Symptoms[edit | edit source]

As the name implies, scarlet fever results in a skin rash a good bit more severe than mere zits. Prompt treatment is imperative, because you don't want to go through life looking like that.

The Dick test[edit | edit source]

Vice President Cheney was a survivor of the so-called Dick test.

The Dick test is a test for scarlet fever devised in 1923 by a bacteriologist with the unfortunate name of George Dick (not the football player), along with his wife, Gracie.

In the Dick test, the doctor injects into a patient's arm a substance containing a small amount of scarlet-fever toxin. If the patient is not immune to scarlet fever, symptoms appear within a day and physicians can treat this incurable, fatal disease. Otherwise, the patient is "off the hook," to use the term from epidemiology.
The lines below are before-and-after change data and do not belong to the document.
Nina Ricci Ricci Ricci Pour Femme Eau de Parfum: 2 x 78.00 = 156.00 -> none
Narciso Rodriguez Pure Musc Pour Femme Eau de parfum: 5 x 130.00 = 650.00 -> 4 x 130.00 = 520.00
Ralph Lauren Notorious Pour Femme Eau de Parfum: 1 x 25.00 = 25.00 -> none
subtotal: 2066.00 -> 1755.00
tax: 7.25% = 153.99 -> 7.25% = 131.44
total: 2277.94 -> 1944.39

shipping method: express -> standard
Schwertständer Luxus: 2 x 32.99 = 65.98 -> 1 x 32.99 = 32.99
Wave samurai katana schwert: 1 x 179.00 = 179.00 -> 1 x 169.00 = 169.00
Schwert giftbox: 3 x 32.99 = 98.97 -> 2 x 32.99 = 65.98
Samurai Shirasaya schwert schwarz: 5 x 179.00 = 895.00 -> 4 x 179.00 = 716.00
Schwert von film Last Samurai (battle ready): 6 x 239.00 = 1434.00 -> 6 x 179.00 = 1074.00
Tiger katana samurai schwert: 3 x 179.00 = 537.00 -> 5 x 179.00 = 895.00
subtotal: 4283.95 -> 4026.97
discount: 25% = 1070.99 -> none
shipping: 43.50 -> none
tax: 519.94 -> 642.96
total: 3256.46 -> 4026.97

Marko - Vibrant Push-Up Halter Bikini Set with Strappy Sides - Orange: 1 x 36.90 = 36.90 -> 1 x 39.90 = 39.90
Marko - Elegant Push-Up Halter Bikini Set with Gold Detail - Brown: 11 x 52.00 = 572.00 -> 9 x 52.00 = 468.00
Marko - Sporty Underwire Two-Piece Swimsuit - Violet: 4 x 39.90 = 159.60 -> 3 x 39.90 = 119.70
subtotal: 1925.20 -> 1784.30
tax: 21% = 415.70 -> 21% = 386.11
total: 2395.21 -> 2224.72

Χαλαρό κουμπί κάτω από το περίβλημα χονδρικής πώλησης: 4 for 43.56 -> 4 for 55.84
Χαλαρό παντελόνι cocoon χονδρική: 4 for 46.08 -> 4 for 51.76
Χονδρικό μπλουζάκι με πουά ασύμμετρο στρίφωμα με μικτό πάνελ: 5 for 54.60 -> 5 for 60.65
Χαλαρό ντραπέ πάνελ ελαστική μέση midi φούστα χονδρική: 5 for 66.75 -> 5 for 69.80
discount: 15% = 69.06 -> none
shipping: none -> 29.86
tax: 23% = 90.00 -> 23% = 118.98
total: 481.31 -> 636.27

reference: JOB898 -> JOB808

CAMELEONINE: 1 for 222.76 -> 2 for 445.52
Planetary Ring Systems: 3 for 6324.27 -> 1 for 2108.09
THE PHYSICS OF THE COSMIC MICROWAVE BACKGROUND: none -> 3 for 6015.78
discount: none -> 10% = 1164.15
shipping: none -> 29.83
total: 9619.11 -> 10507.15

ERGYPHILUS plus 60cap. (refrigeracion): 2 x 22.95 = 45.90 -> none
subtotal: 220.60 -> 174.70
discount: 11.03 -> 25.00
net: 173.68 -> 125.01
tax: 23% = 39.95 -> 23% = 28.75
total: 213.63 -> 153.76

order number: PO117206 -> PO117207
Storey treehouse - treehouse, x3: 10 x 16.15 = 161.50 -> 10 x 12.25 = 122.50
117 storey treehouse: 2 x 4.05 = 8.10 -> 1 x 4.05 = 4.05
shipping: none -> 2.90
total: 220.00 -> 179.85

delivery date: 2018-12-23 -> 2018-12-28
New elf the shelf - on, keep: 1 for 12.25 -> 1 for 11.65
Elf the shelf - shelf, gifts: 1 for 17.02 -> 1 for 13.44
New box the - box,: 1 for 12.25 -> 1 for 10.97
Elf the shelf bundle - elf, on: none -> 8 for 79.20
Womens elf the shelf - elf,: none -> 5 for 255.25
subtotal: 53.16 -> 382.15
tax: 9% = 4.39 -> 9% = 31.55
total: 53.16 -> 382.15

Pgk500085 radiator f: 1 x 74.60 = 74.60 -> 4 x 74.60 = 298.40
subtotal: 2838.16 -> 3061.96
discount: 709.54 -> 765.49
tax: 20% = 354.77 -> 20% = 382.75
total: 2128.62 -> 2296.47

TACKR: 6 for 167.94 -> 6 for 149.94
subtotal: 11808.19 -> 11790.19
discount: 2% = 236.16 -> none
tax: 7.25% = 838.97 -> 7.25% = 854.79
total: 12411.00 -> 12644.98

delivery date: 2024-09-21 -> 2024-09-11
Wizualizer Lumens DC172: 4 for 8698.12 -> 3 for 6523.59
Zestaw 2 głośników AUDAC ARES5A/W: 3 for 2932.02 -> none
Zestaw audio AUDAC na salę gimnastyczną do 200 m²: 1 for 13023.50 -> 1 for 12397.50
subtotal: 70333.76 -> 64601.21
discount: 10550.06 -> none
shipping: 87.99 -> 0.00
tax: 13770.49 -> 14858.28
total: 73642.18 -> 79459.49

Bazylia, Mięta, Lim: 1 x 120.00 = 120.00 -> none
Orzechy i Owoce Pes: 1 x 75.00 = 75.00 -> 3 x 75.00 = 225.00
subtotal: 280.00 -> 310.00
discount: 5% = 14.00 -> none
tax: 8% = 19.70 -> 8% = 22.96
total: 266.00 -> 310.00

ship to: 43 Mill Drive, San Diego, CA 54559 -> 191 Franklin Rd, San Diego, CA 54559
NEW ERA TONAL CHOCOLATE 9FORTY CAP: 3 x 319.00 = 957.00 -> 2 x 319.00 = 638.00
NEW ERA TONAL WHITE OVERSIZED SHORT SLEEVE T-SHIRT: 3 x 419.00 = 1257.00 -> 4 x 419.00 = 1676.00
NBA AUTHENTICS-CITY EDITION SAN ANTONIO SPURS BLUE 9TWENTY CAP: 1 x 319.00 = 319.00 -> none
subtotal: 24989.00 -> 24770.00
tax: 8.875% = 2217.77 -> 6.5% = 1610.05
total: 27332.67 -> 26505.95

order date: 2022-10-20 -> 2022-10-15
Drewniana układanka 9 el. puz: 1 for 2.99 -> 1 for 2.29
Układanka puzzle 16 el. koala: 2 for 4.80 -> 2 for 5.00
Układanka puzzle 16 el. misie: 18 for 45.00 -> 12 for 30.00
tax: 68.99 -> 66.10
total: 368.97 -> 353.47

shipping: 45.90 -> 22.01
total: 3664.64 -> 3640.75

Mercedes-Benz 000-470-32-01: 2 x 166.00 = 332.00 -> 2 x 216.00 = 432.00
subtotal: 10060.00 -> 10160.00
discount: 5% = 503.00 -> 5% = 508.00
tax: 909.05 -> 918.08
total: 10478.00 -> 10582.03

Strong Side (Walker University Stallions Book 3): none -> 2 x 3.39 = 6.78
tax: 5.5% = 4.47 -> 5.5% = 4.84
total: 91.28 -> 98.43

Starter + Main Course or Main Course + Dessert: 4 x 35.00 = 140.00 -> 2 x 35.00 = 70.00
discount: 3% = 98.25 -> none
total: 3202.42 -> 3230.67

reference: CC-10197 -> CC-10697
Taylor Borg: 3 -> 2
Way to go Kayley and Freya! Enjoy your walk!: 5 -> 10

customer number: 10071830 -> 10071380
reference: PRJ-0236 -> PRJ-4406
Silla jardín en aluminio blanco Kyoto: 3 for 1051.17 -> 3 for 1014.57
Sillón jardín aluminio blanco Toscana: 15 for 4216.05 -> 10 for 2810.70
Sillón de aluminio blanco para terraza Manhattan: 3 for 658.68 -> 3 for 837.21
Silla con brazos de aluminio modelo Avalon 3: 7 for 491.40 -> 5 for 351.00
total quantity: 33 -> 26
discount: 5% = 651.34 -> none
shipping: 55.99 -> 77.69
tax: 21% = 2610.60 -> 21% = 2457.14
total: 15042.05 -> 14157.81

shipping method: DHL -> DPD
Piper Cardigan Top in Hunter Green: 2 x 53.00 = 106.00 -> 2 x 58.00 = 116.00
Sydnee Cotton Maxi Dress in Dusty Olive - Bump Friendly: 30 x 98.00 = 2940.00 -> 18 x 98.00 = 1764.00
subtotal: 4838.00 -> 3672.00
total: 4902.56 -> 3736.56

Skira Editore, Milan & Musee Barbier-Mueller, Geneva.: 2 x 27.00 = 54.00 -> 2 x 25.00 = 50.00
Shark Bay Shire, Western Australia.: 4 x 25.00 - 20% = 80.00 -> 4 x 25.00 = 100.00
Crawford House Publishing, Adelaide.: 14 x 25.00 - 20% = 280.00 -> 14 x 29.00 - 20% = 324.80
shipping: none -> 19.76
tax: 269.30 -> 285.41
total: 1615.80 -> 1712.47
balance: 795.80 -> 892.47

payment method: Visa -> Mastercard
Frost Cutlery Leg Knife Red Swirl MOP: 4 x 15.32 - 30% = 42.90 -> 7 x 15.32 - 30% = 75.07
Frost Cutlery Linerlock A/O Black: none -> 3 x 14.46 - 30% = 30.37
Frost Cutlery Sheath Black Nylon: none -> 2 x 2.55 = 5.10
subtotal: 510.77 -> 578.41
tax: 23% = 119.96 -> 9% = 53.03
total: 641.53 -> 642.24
The doctor often gives a "control injection" in the other arm. If the patient develops the telltale red blotches on both sides, one can conclude that it is not scarlet fever but probably just some bad reaction to being stuck by needles. Perhaps they were dirty.

However, as the sage would say, "All good things must come to an end," and the technique of testing for and inducing random medical catastrophes has fallen into disuse since the modern tendency to use clean instruments, and the invention of penicillin. But the technique was immortalized in popular culture by Firesign Theatre in the signature game show, Beat the Reaper.

Unfortunately, some unscrupulous physicians tell patients they are going to administer something called the Dick test but do not diddle with either arm. However, the informed patient knows that the Dick test has nothing to do with dicks. Although the commandment to Don't Be a Dick is a fundamental part of the Hippocratic Oath, we are left to rely on the sex-offender registry.